• TASK INSTRUCTIONS:
Exact copy, pictures excluded: write out every line below.

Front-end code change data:
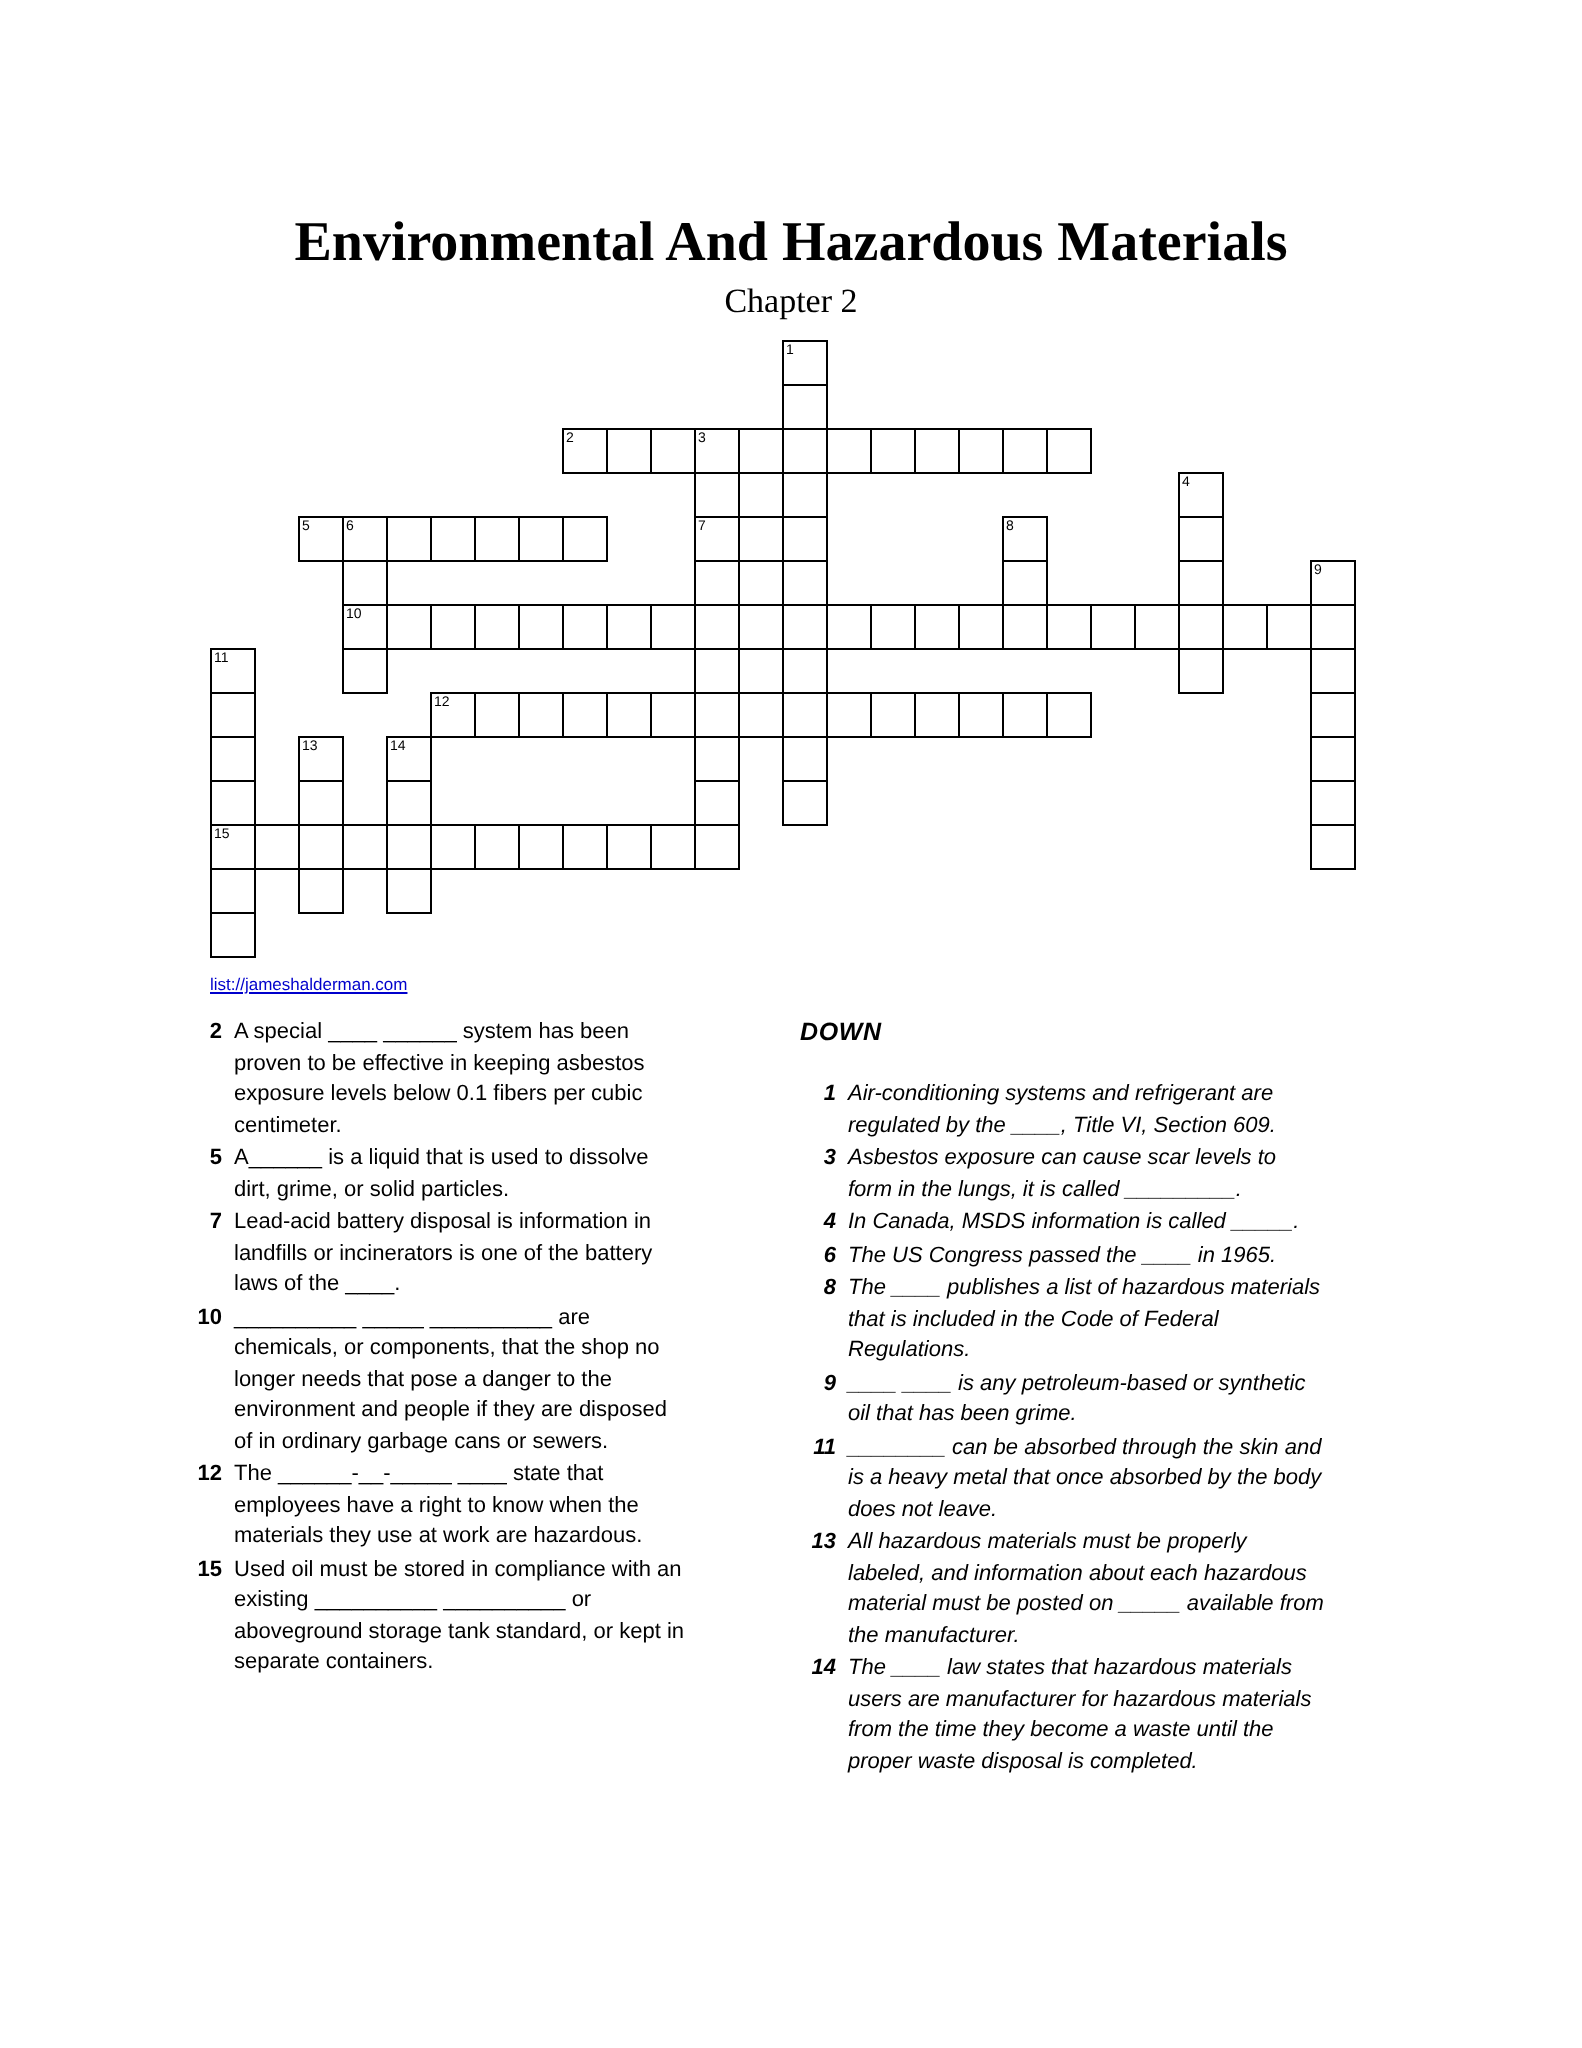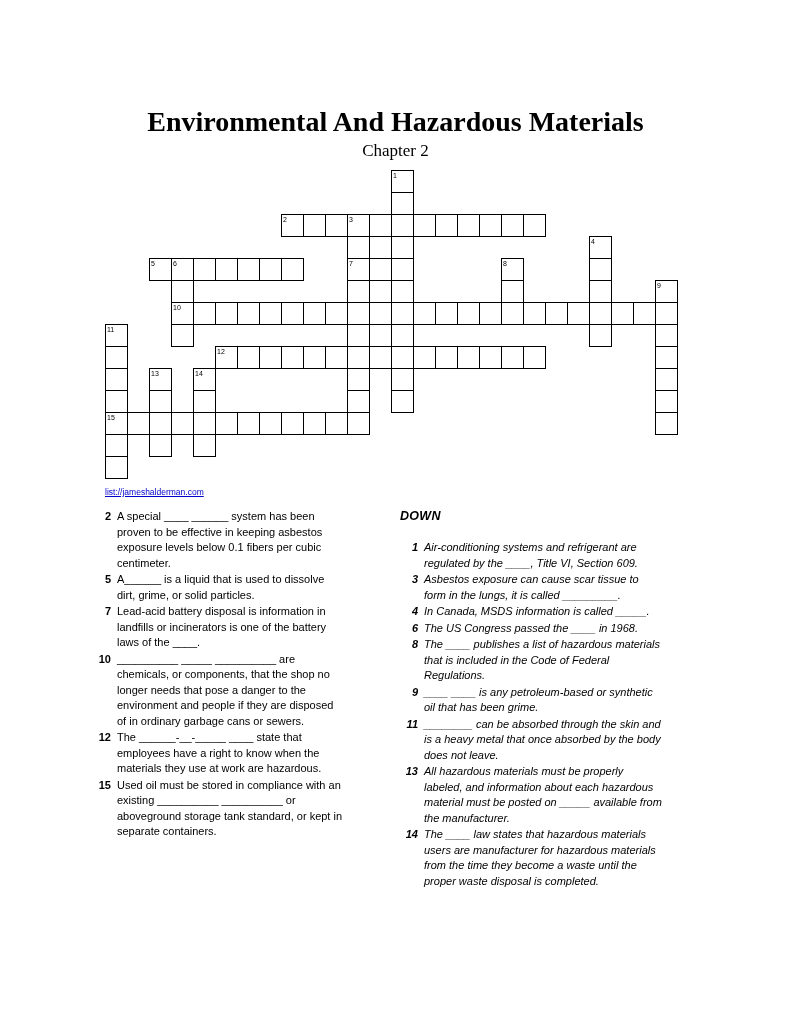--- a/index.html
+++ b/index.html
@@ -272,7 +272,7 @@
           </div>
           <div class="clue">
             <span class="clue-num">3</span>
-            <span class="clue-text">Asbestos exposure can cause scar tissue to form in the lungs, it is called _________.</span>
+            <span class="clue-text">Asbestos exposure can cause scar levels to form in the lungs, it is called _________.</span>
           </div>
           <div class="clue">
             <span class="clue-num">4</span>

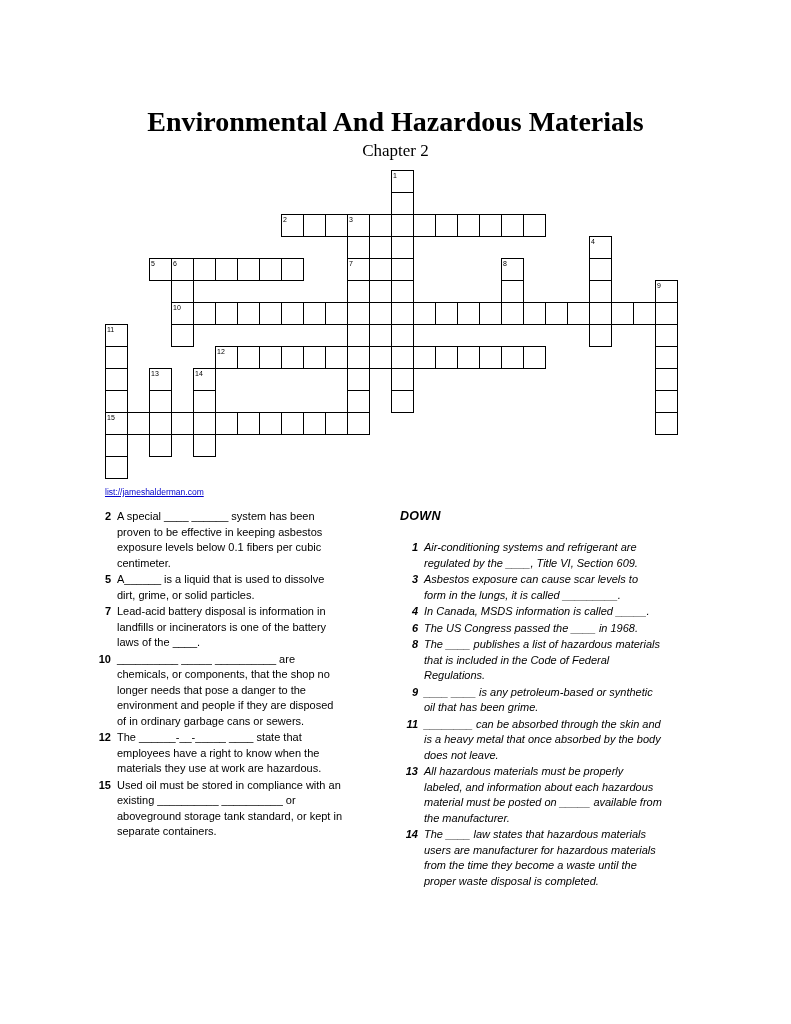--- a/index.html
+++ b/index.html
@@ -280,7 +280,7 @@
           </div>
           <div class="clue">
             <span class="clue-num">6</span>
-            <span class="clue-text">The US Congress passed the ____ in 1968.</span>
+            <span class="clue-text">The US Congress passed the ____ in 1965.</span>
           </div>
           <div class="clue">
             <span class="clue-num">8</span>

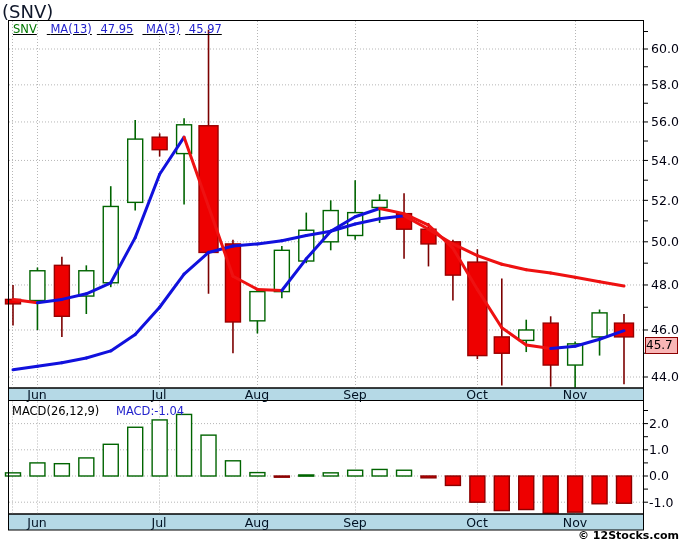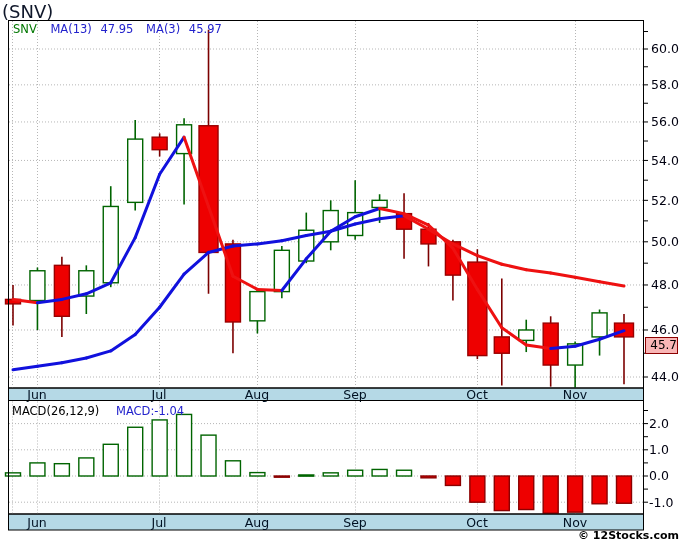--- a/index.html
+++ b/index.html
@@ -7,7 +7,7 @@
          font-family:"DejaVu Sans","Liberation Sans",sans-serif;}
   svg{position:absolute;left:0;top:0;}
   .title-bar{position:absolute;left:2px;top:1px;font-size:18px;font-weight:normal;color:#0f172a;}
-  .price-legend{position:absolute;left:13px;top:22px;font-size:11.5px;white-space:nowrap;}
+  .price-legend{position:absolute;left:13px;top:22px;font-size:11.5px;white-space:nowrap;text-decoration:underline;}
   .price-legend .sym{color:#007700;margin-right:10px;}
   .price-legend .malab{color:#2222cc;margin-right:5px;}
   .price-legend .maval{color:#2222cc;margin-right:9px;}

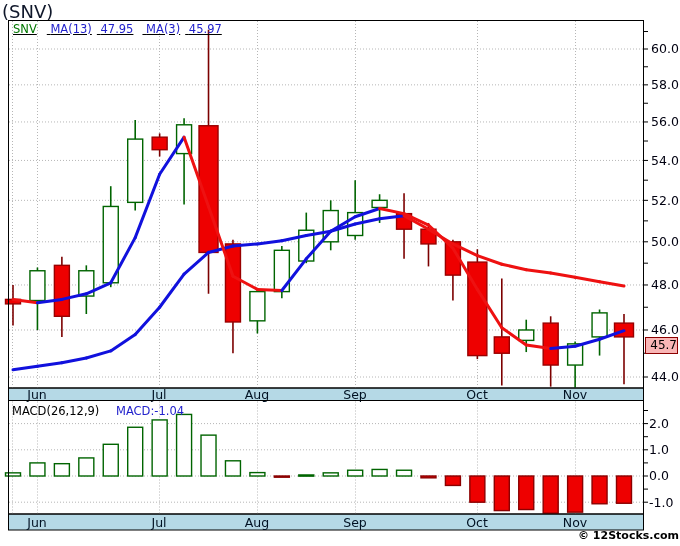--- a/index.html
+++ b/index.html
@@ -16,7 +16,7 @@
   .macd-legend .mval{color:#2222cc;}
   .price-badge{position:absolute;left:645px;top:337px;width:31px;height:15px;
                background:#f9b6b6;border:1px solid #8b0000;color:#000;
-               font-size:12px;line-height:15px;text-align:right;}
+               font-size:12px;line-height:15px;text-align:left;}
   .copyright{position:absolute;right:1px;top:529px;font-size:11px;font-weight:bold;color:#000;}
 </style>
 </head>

• EXERCISE SOLUTION:
--- a/index.html
+++ b/index.html
@@ -272,7 +272,7 @@
           </div>
           <div class="clue">
             <span class="clue-num">3</span>
-            <span class="clue-text">Asbestos exposure can cause scar tissue to form in the lungs, it is called _________.</span>
+            <span class="clue-text">Asbestos exposure can cause scar levels to form in the lungs, it is called _________.</span>
           </div>
           <div class="clue">
             <span class="clue-num">4</span>

--- a/index.html
+++ b/index.html
@@ -280,7 +280,7 @@
           </div>
           <div class="clue">
             <span class="clue-num">6</span>
-            <span class="clue-text">The US Congress passed the ____ in 1968.</span>
+            <span class="clue-text">The US Congress passed the ____ in 1965.</span>
           </div>
           <div class="clue">
             <span class="clue-num">8</span>

--- a/index.html
+++ b/index.html
@@ -7,7 +7,7 @@
          font-family:"DejaVu Sans","Liberation Sans",sans-serif;}
   svg{position:absolute;left:0;top:0;}
   .title-bar{position:absolute;left:2px;top:1px;font-size:18px;font-weight:normal;color:#0f172a;}
-  .price-legend{position:absolute;left:13px;top:22px;font-size:11.5px;white-space:nowrap;}
+  .price-legend{position:absolute;left:13px;top:22px;font-size:11.5px;white-space:nowrap;text-decoration:underline;}
   .price-legend .sym{color:#007700;margin-right:10px;}
   .price-legend .malab{color:#2222cc;margin-right:5px;}
   .price-legend .maval{color:#2222cc;margin-right:9px;}

--- a/index.html
+++ b/index.html
@@ -16,7 +16,7 @@
   .macd-legend .mval{color:#2222cc;}
   .price-badge{position:absolute;left:645px;top:337px;width:31px;height:15px;
                background:#f9b6b6;border:1px solid #8b0000;color:#000;
-               font-size:12px;line-height:15px;text-align:right;}
+               font-size:12px;line-height:15px;text-align:left;}
   .copyright{position:absolute;right:1px;top:529px;font-size:11px;font-weight:bold;color:#000;}
 </style>
 </head>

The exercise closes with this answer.